** ENTRIES SHOWN follows **

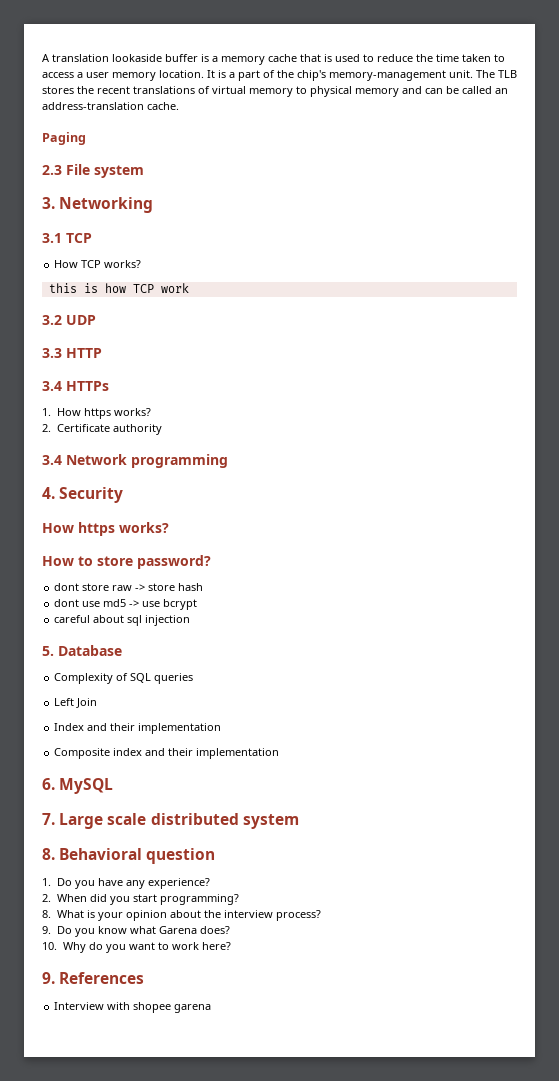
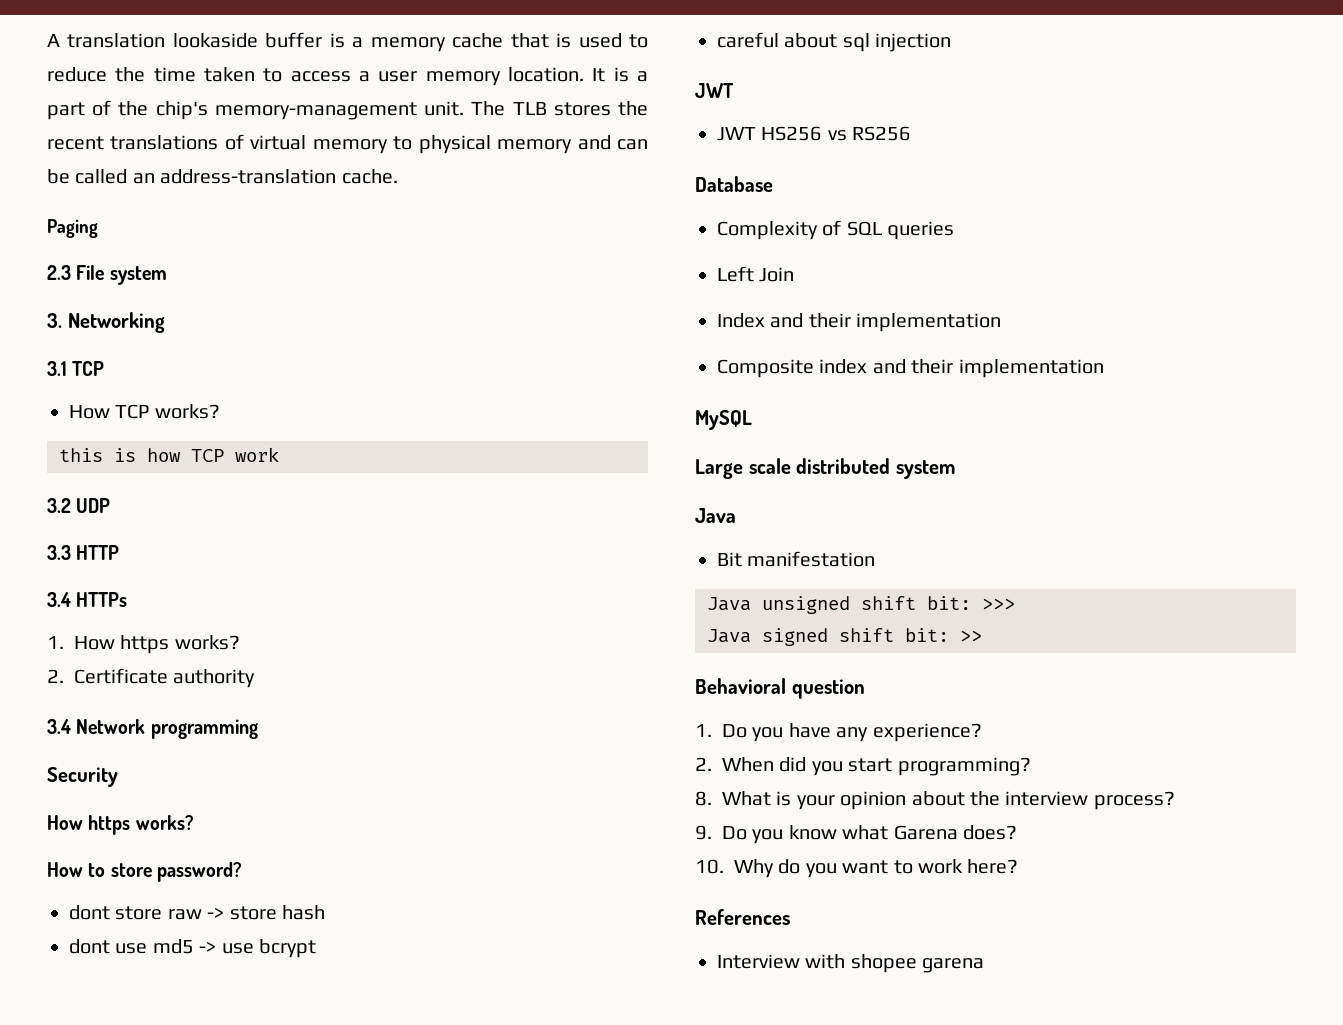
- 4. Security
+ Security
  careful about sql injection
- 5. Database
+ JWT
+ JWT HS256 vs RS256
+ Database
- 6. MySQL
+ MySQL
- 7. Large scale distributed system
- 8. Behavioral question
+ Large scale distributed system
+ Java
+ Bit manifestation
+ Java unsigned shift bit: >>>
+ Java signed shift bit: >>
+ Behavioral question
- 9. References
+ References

** End of ENTRIES SHOWN **
** ENTRIES SHOWN follows **

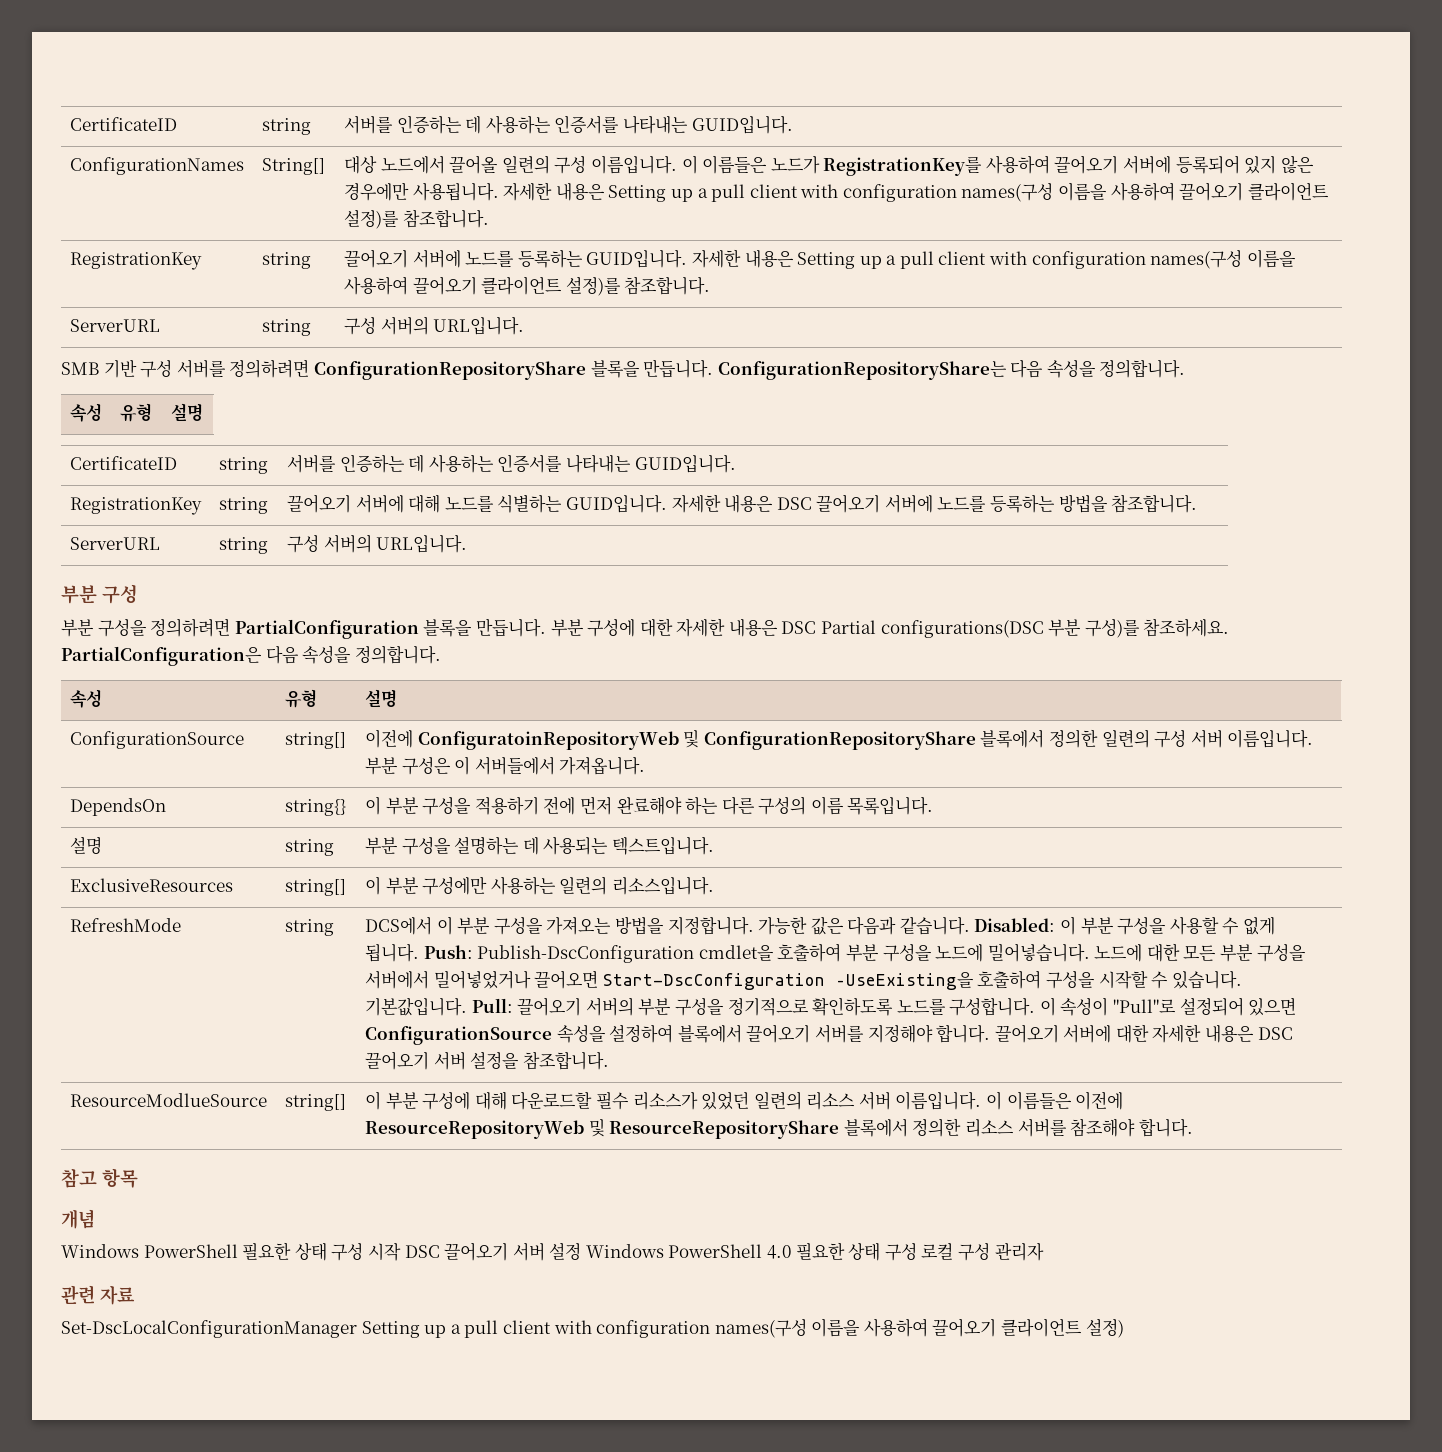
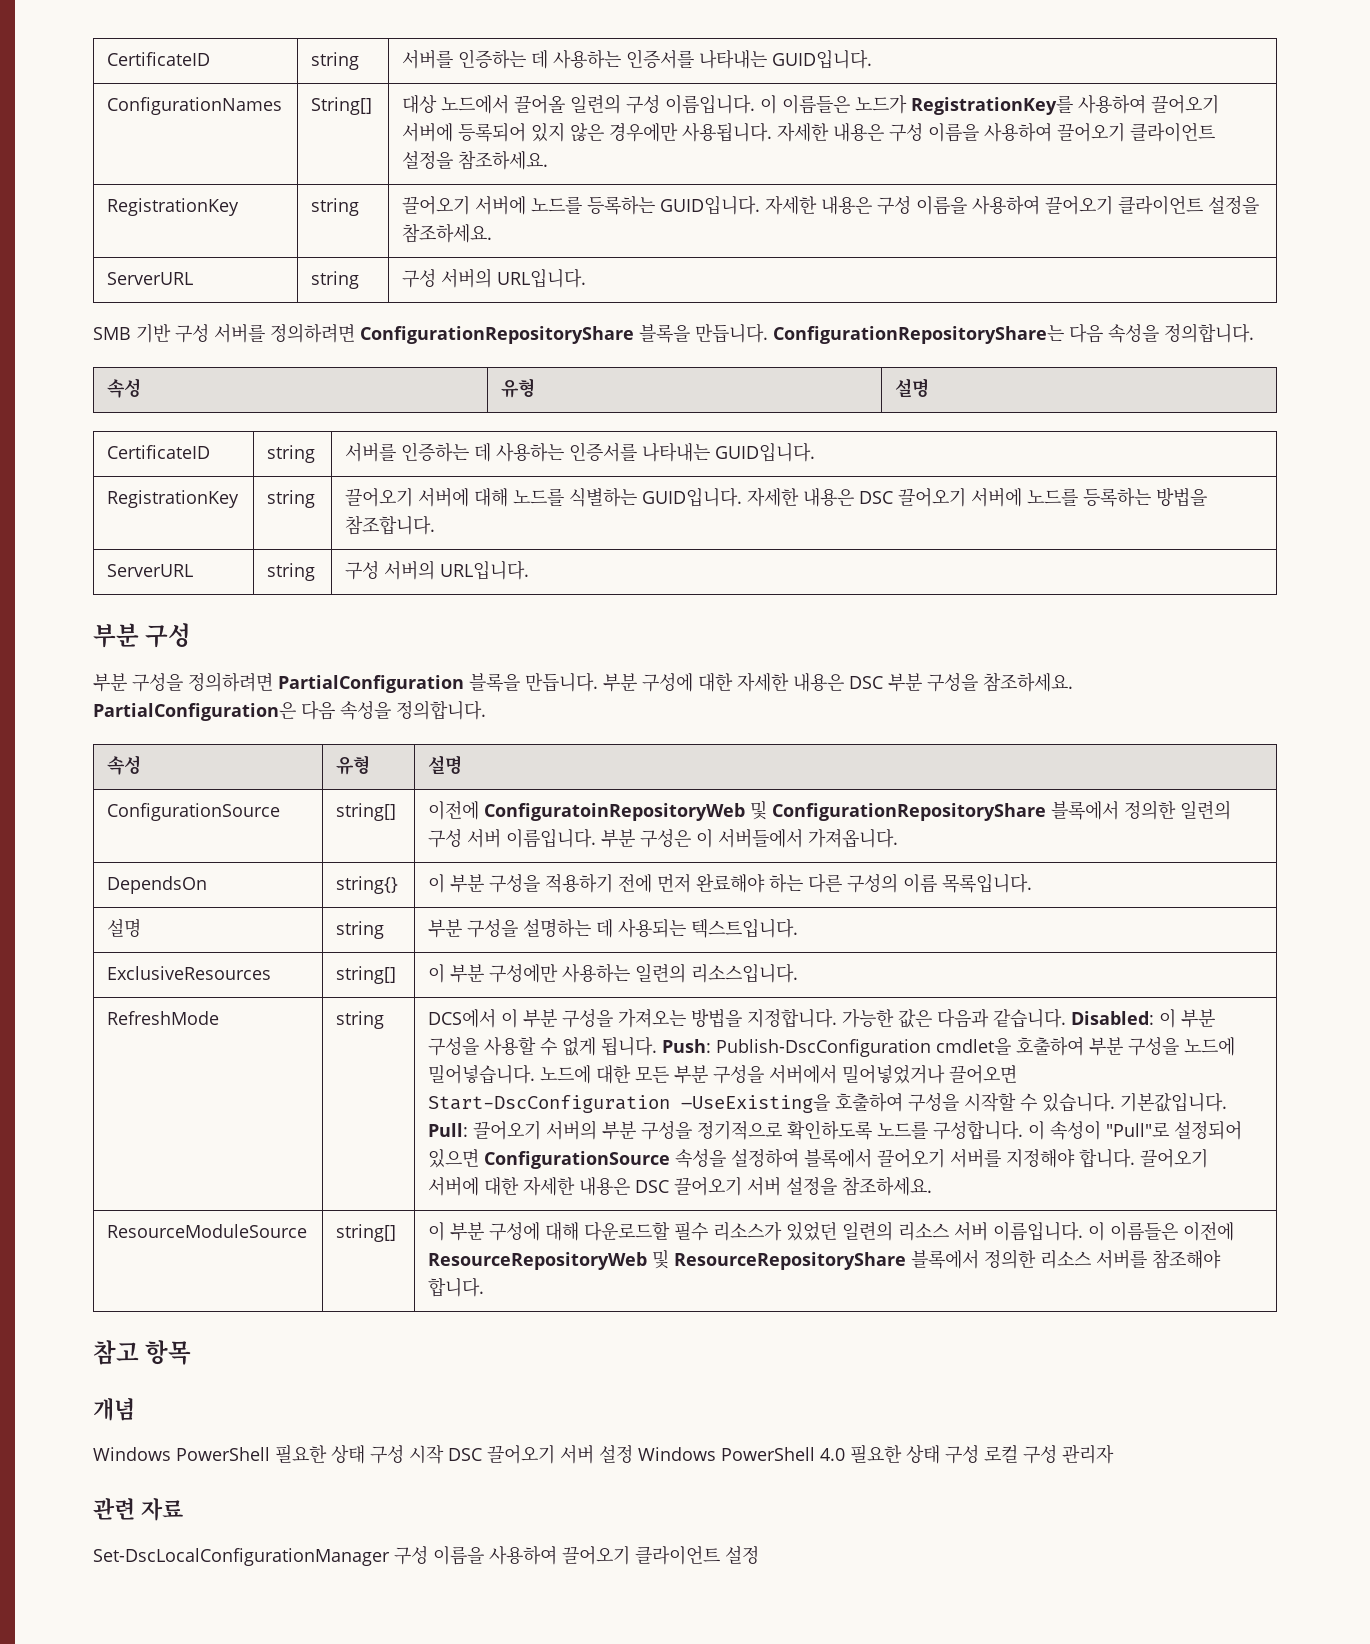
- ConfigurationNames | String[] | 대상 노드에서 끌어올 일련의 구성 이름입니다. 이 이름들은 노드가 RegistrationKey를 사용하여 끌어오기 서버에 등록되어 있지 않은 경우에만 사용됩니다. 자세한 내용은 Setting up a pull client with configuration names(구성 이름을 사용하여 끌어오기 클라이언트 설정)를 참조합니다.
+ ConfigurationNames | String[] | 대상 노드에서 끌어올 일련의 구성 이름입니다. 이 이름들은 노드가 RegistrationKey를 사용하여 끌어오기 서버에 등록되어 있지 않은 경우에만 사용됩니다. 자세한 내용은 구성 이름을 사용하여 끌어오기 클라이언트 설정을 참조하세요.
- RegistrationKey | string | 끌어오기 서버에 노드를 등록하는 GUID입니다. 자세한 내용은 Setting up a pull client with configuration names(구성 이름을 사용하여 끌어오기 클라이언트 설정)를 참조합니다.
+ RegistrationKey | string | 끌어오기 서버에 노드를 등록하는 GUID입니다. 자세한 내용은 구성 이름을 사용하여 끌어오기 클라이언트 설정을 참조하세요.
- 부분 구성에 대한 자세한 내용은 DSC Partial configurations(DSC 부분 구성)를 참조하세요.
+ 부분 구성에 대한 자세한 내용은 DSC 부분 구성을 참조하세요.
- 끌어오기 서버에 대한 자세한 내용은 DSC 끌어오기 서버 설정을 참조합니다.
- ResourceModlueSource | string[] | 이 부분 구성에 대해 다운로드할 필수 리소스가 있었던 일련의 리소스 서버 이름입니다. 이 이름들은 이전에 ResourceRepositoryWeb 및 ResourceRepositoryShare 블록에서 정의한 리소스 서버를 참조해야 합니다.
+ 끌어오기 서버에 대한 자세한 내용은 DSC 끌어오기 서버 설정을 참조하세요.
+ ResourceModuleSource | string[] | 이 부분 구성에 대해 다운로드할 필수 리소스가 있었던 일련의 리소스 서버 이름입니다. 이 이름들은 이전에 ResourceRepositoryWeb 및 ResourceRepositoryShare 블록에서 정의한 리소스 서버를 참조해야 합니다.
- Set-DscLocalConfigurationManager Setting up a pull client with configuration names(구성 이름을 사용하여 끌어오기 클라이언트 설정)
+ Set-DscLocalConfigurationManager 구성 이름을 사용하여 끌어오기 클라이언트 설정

** End of ENTRIES SHOWN **

Return, unchanged, the run of lines above that opens with the line containing "- ResourceModlueSource |" and closes with the line containing "ResourceModuleSource | string[]". Include both.

- ResourceModlueSource | string[] | 이 부분 구성에 대해 다운로드할 필수 리소스가 있었던 일련의 리소스 서버 이름입니다. 이 이름들은 이전에 ResourceRepositoryWeb 및 ResourceRepositoryShare 블록에서 정의한 리소스 서버를 참조해야 합니다.
+ 끌어오기 서버에 대한 자세한 내용은 DSC 끌어오기 서버 설정을 참조하세요.
+ ResourceModuleSource | string[] | 이 부분 구성에 대해 다운로드할 필수 리소스가 있었던 일련의 리소스 서버 이름입니다. 이 이름들은 이전에 ResourceRepositoryWeb 및 ResourceRepositoryShare 블록에서 정의한 리소스 서버를 참조해야 합니다.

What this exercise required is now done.